## Exercise prompt
Look for the string "background" in the data below, and copy each line that holds it.

## Provided data
● ● ● ●

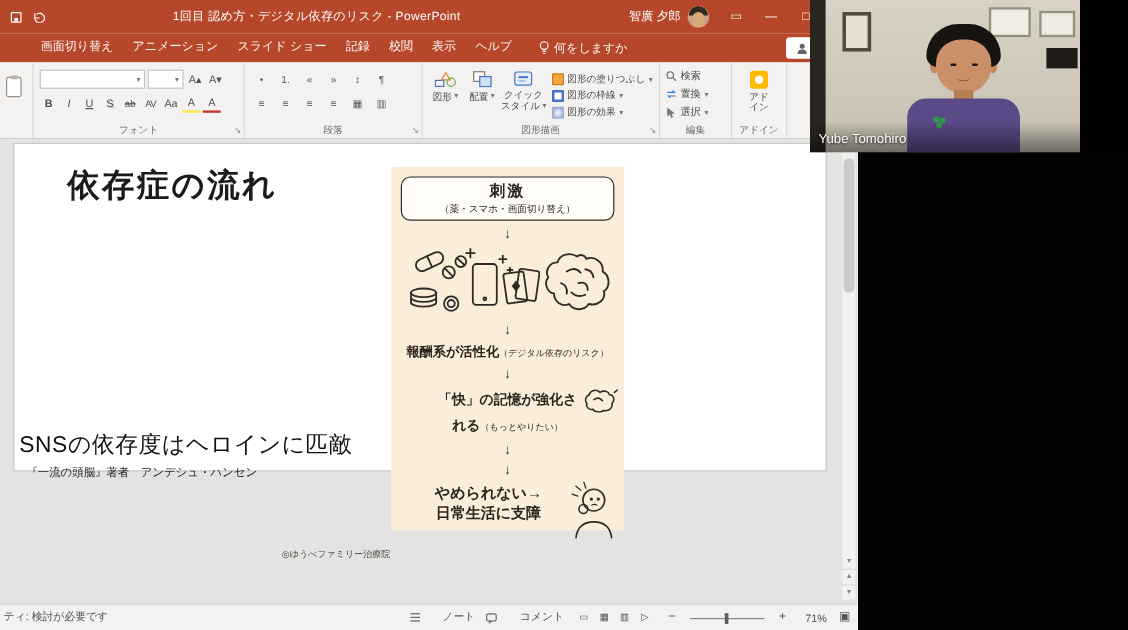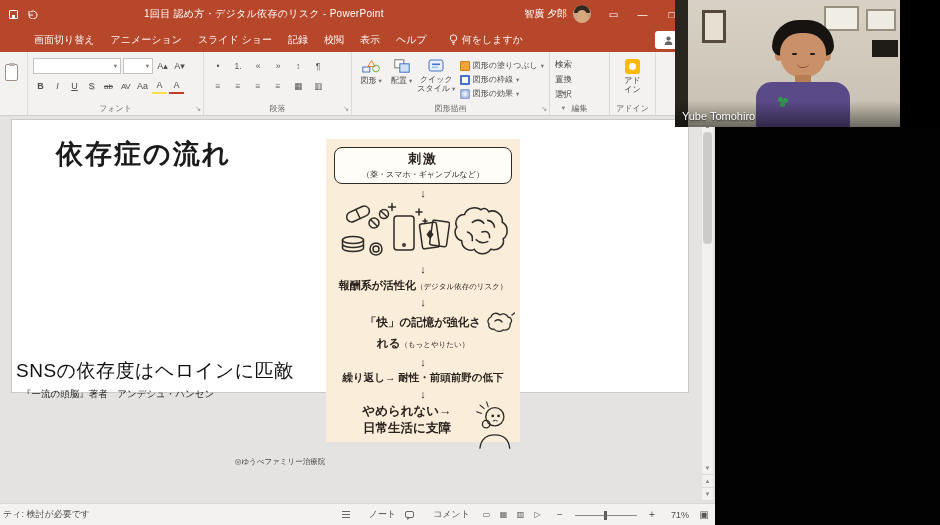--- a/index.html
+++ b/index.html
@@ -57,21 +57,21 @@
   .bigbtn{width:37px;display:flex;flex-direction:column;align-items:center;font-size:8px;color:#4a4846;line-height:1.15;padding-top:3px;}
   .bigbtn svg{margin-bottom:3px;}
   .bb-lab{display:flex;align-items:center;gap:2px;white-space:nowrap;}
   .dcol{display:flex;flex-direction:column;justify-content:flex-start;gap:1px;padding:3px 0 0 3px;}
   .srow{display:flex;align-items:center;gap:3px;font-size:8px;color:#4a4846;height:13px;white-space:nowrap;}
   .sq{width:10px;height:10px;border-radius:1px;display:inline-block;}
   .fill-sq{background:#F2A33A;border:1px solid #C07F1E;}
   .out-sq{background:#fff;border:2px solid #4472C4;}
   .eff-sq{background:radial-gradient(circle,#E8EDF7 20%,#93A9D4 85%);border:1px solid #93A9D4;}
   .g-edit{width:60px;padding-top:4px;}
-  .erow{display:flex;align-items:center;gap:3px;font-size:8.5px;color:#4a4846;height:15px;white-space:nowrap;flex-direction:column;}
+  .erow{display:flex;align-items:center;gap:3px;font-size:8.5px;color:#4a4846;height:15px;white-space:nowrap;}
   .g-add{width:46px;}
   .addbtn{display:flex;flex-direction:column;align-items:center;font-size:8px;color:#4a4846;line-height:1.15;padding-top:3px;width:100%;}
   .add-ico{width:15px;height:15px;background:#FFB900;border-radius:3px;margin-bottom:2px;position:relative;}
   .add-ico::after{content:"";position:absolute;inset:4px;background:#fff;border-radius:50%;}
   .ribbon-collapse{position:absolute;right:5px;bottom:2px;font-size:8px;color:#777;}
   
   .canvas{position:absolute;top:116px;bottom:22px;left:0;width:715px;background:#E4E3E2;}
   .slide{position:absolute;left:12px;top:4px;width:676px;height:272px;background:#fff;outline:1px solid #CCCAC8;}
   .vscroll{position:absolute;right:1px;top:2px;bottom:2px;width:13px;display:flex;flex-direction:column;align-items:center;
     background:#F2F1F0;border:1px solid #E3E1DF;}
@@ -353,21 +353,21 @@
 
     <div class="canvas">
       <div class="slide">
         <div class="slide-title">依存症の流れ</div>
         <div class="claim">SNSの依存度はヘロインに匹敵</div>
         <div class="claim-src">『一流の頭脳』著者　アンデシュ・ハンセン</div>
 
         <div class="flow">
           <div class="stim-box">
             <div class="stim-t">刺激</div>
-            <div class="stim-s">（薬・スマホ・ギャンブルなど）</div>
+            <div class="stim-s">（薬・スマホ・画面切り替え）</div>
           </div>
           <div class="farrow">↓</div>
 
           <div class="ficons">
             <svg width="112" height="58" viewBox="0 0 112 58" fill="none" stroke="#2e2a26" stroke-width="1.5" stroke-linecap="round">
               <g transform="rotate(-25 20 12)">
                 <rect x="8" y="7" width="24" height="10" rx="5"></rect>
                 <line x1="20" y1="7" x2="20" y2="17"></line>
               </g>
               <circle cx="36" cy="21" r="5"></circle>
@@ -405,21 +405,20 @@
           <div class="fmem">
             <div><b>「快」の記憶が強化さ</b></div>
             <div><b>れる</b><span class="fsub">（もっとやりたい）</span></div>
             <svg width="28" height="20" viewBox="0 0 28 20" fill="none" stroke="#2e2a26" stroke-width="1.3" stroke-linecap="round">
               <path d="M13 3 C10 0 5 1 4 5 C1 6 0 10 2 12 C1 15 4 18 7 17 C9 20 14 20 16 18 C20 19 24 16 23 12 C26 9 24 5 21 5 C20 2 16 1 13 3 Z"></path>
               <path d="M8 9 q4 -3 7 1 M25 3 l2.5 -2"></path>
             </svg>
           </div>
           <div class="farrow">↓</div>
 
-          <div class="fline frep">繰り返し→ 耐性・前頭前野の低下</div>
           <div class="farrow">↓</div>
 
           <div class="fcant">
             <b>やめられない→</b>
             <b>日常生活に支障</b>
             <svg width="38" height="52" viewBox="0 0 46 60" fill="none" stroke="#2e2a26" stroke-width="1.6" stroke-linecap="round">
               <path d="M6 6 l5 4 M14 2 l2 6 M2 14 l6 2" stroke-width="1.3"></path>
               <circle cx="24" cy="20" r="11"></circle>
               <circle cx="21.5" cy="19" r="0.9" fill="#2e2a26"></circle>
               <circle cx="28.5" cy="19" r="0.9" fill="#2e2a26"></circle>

● ● ● ●

## Task solution
   .fill-sq{background:#F2A33A;border:1px solid #C07F1E;}
   .out-sq{background:#fff;border:2px solid #4472C4;}
   .eff-sq{background:radial-gradient(circle,#E8EDF7 20%,#93A9D4 85%);border:1px solid #93A9D4;}
   .add-ico{width:15px;height:15px;background:#FFB900;border-radius:3px;margin-bottom:2px;position:relative;}
   .add-ico::after{content:"";position:absolute;inset:4px;background:#fff;border-radius:50%;}
   .canvas{position:absolute;top:116px;bottom:22px;left:0;width:715px;background:#E4E3E2;}
   .slide{position:absolute;left:12px;top:4px;width:676px;height:272px;background:#fff;outline:1px solid #CCCAC8;}
     background:#F2F1F0;border:1px solid #E3E1DF;}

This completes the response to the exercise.